■ Description of the task
Take from the data every line in which the word "Automatically" is found.

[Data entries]
= Beginning of Section =
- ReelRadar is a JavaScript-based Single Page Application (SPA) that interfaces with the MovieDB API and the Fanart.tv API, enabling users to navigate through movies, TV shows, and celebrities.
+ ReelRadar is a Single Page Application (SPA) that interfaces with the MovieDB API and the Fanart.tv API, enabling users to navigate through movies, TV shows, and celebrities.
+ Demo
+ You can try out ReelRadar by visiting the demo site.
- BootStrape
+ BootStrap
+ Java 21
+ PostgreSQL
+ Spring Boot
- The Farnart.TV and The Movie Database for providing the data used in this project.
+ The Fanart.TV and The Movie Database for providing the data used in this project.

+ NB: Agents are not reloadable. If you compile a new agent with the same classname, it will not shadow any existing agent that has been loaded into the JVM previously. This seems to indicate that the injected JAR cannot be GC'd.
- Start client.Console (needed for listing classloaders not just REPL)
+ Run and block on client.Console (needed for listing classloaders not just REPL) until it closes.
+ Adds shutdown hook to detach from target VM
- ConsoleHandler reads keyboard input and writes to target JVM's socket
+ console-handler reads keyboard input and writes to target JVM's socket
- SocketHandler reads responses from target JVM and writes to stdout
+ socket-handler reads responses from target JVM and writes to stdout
= End of Section =
= Beginning of Section =
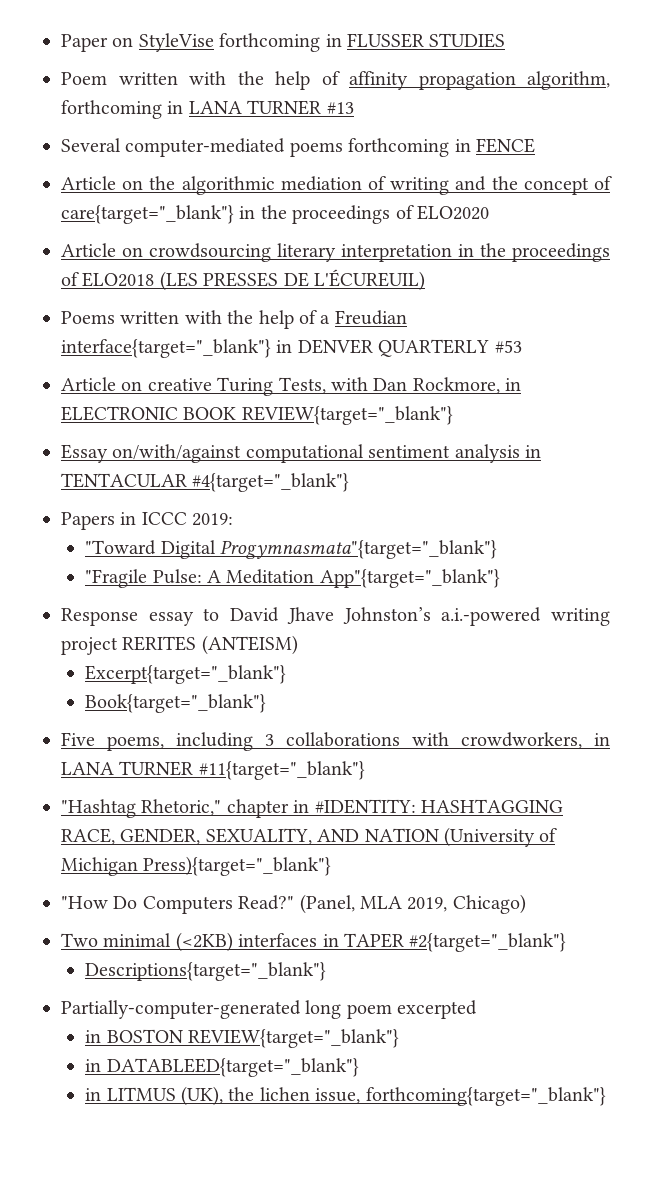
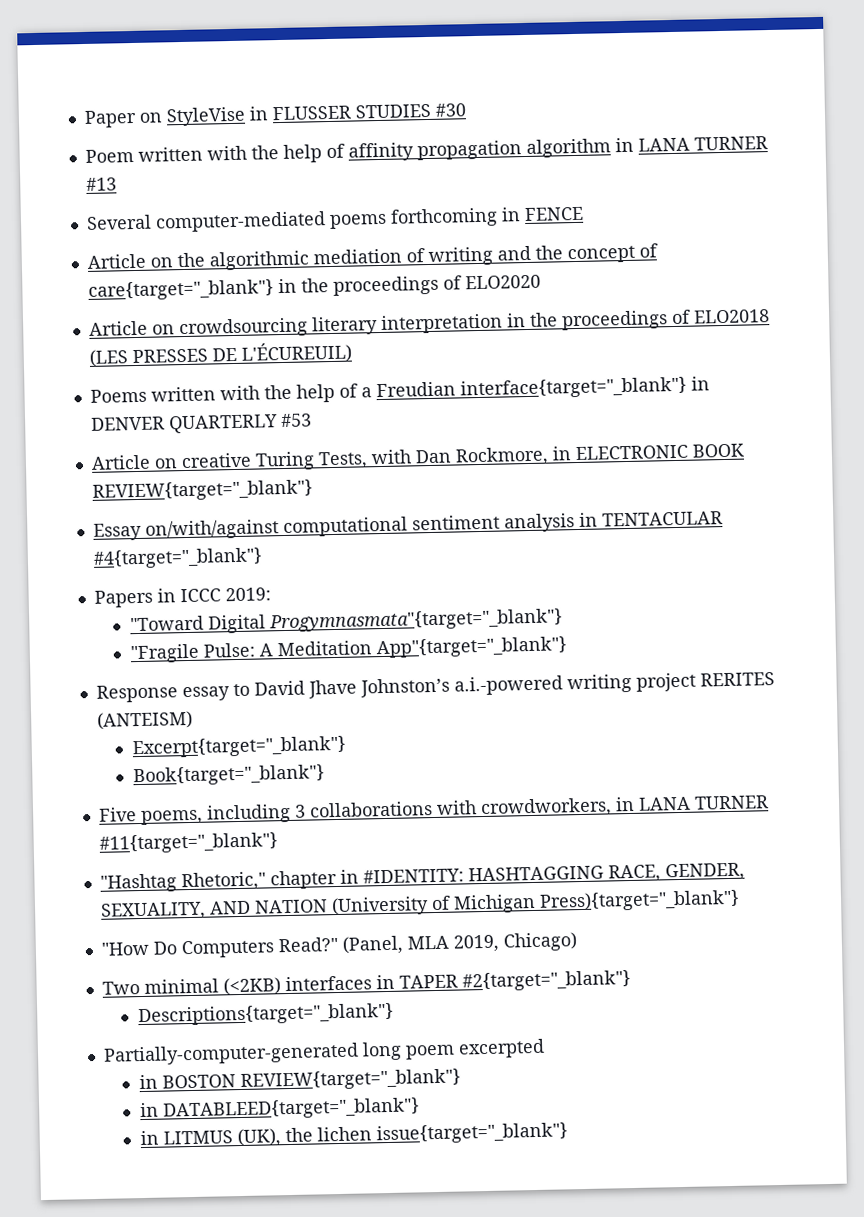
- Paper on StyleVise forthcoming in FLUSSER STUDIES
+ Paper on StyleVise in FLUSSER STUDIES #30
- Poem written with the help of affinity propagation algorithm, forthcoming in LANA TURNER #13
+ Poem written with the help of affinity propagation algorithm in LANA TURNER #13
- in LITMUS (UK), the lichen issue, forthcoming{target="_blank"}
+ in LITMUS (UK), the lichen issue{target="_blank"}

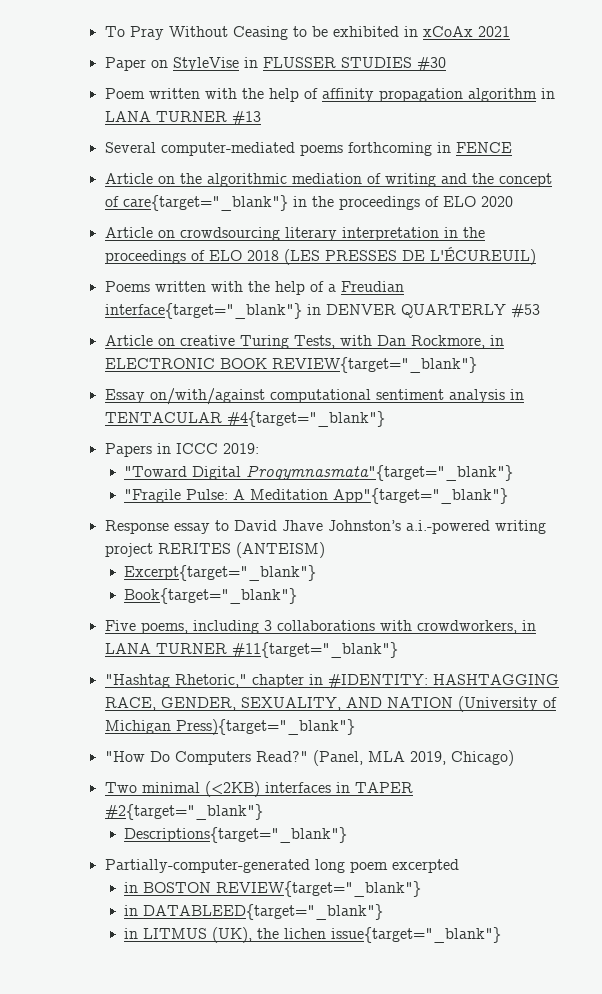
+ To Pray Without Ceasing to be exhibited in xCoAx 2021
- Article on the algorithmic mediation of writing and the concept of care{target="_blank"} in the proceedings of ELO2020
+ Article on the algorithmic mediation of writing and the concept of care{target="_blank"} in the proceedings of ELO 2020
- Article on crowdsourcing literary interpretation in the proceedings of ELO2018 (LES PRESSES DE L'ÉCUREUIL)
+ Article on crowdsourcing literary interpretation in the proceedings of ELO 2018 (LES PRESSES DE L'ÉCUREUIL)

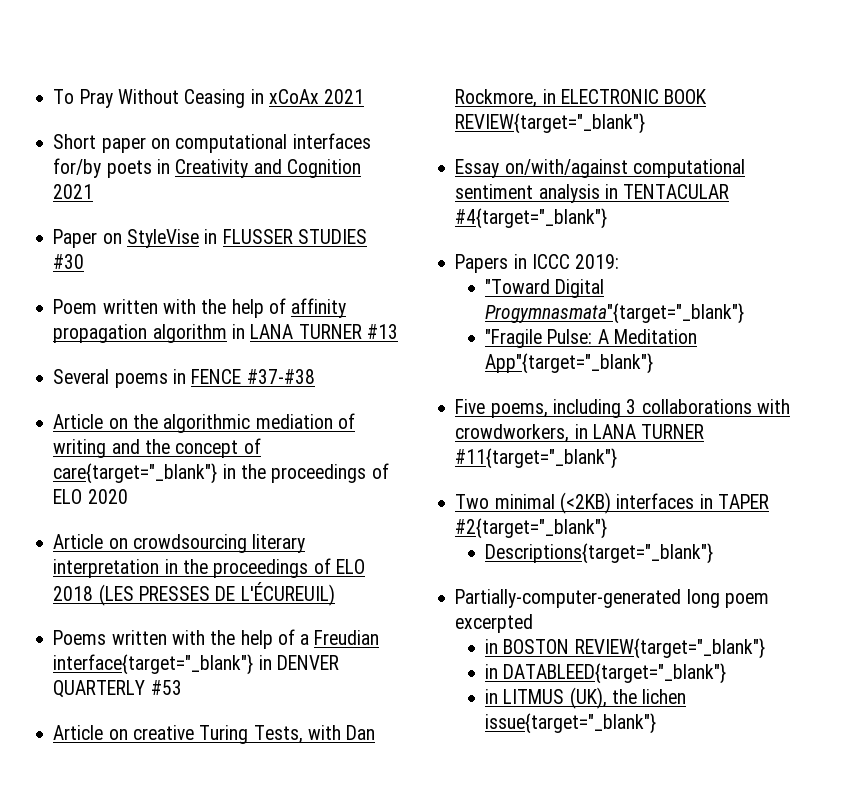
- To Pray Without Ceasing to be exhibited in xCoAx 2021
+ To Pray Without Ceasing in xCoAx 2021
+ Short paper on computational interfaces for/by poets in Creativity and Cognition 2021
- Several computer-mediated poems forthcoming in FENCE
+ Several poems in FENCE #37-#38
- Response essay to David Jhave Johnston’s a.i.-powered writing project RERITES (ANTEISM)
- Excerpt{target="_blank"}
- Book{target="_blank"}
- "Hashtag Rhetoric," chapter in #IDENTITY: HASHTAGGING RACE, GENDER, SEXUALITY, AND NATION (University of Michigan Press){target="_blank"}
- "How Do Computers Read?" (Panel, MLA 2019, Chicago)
= End of Section =
= Beginning of Section =
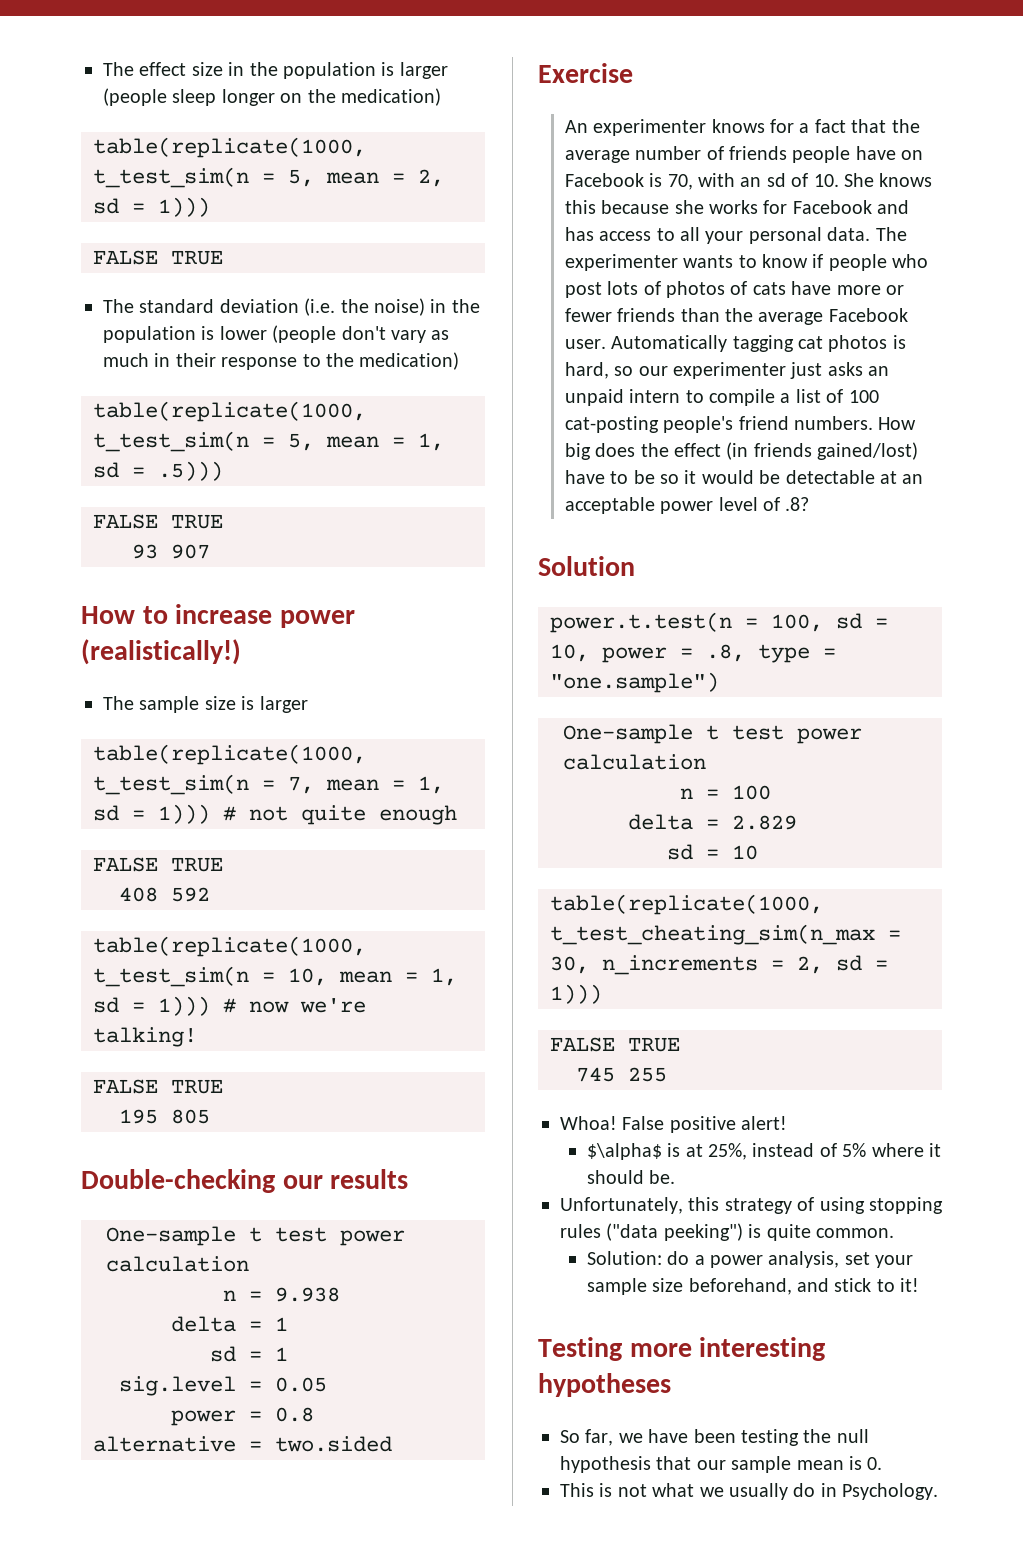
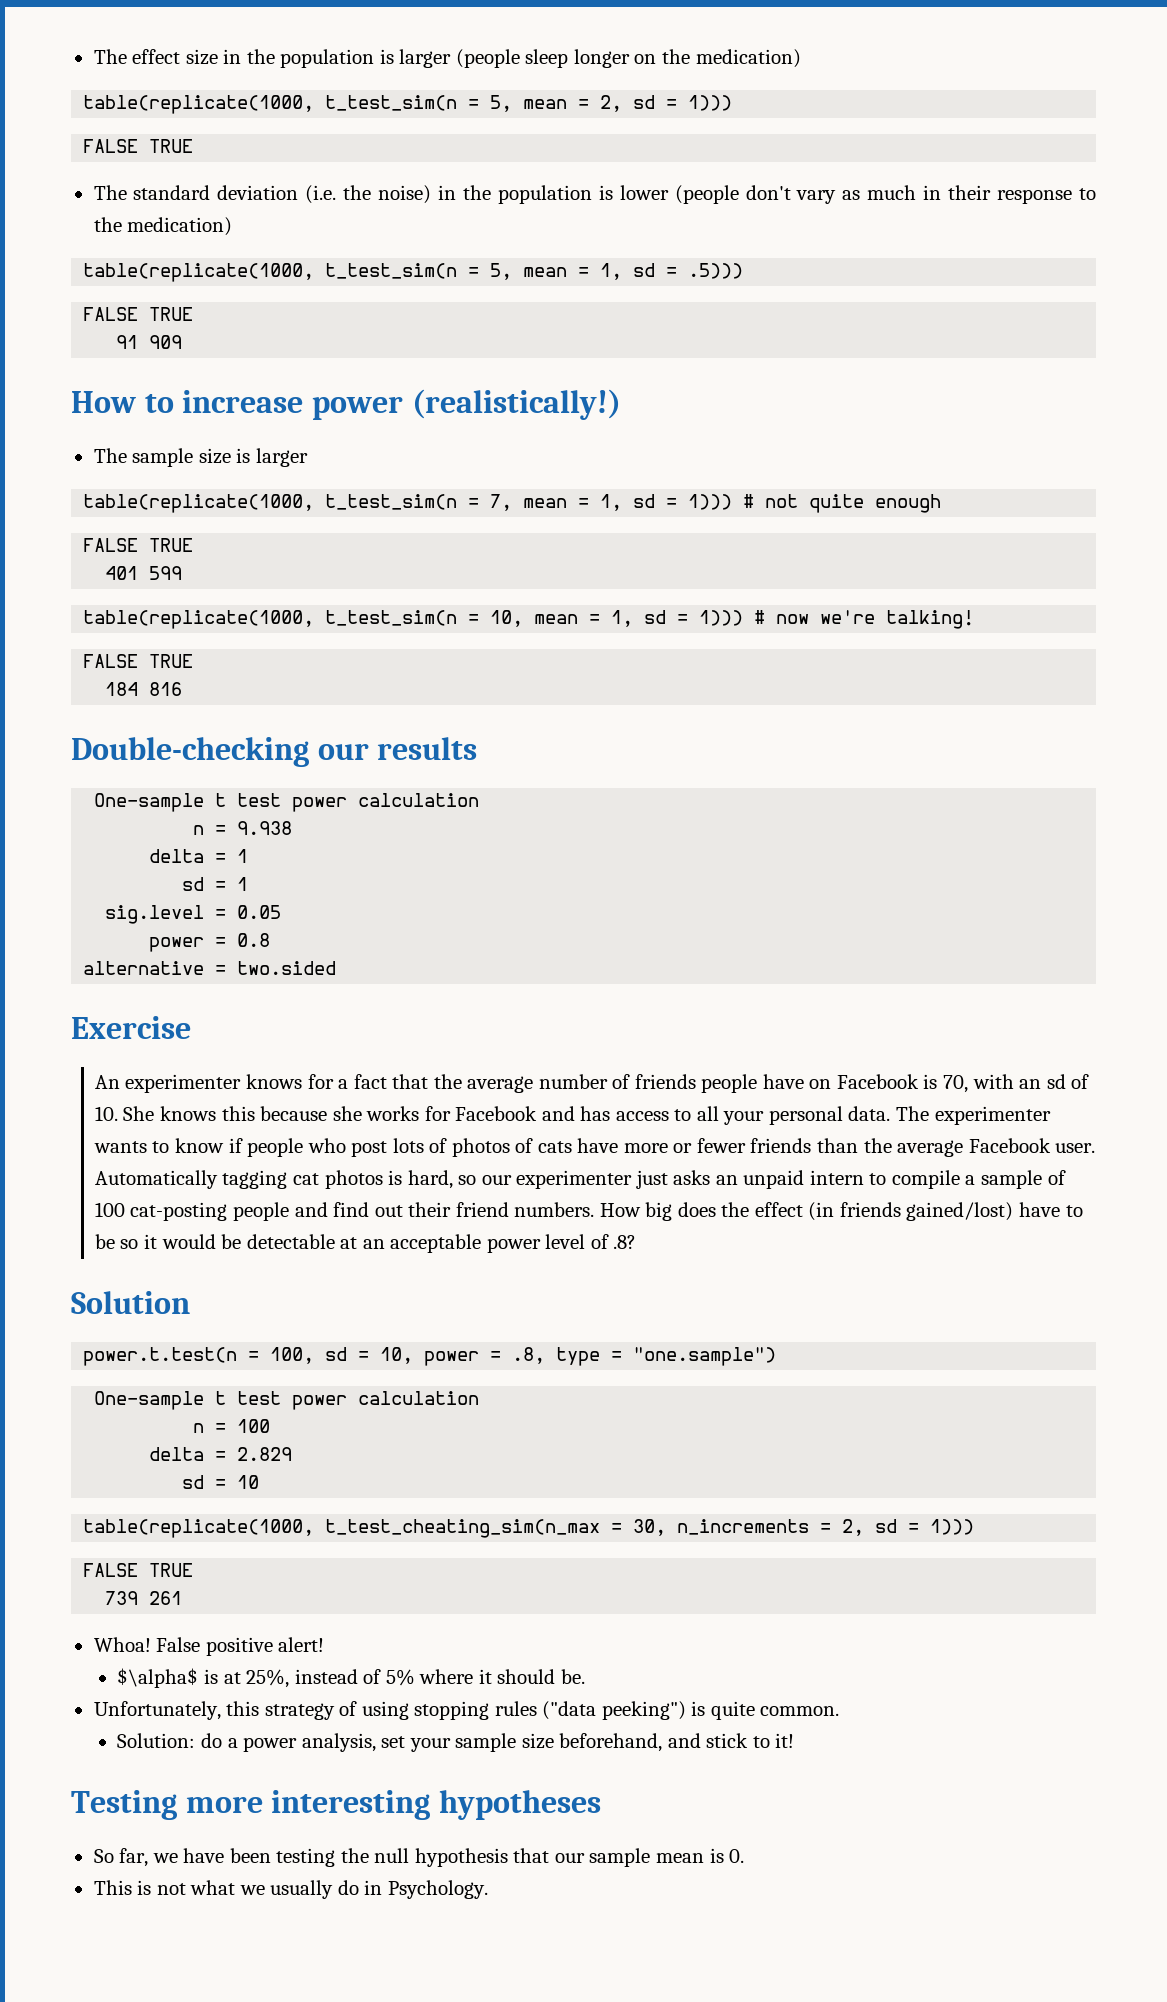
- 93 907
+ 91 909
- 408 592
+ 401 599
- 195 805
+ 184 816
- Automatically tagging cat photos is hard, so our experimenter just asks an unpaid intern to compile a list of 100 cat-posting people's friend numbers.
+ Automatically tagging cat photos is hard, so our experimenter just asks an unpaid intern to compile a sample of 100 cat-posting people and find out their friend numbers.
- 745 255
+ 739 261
= End of Section =
■ Answer to this task
- Automatically tagging cat photos is hard, so our experimenter just asks an unpaid intern to compile a list of 100 cat-posting people's friend numbers.
+ Automatically tagging cat photos is hard, so our experimenter just asks an unpaid intern to compile a sample of 100 cat-posting people and find out their friend numbers.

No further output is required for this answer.